Le Salon international du livre d’Alger (Sila), généralement organisé vers la fin octobre, mais dont la tenue cette année était de plus en plus incertaine à cause de la pandémie, va finalement se tenir, mais en mode virtuel !

En effet, le ministère de la Culture et des Arts a tranché la question.
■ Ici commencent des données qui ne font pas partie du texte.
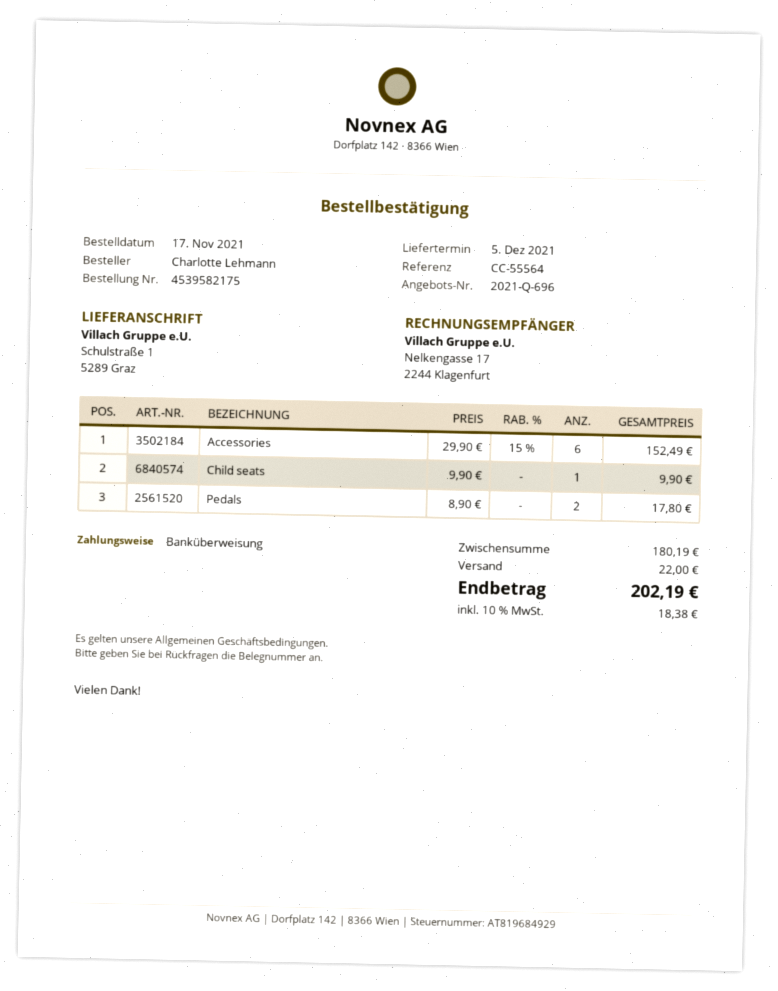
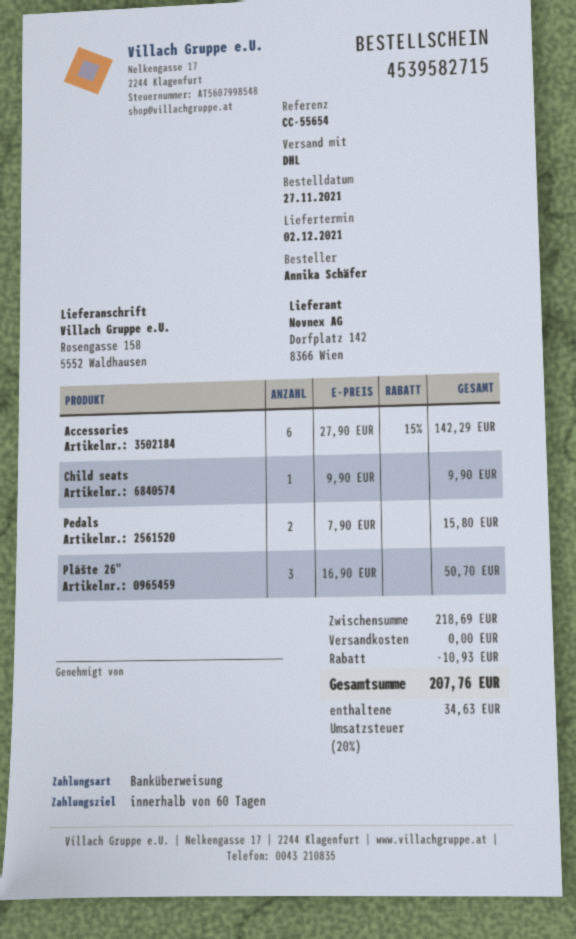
order number: 4539582175 -> 4539582715
order date: 2021-11-17 -> 2021-11-27
delivery date: 2021-12-05 -> 2021-12-02
reference: CC-55564 -> CC-55654
ordered by: Charlotte Lehmann -> Annika Schäfer
ship to: Schulstraße 1, 5289 Graz -> Rosengasse 158, 5552 Waldhausen
Accessories: 6 x 29.90 - 15% = 152.49 -> 6 x 27.90 - 15% = 142.29
Pedals: 2 x 8.90 = 17.80 -> 2 x 7.90 = 15.80
Plášte 26": none -> 3 x 16.90 = 50.70
subtotal: 180.19 -> 218.69
discount: none -> 10.93
shipping: 22.00 -> 0.00
tax: 10% = 18.38 -> 20% = 34.63
total: 202.19 -> 207.76

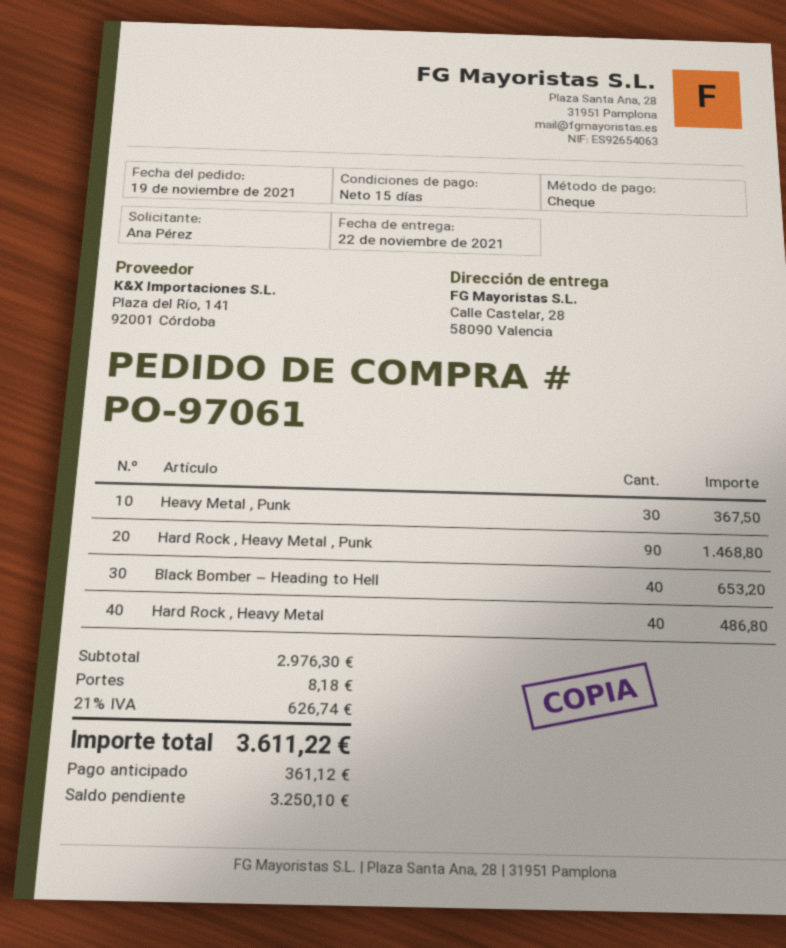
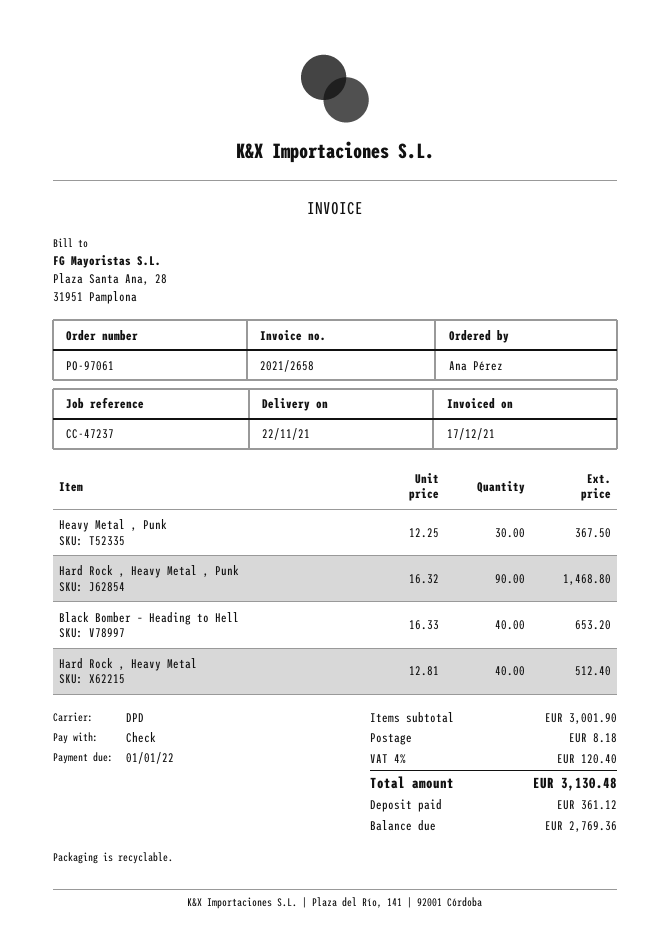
Hard Rock , Heavy Metal: 40 for 486.80 -> 40 for 512.40
subtotal: 2976.30 -> 3001.90
tax: 21% = 626.74 -> 4% = 120.40
total: 3611.22 -> 3130.48
balance: 3250.10 -> 2769.36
Le directeur du bureau du livre du ministère, Djamel Foughali, a déclaré que la 25e édition de la manifestation habituellement abritée à la Foire d’Alger, serait bien organisée, mais sous la forme d’un rendez-vous «virtuel». Le retour à la normale ne se fera qu’«une fois que la situation sanitaire le permettra», avec la tenue dès que possible de «manifestations et salons locaux du livre», a-t-il affirmé à l’APS.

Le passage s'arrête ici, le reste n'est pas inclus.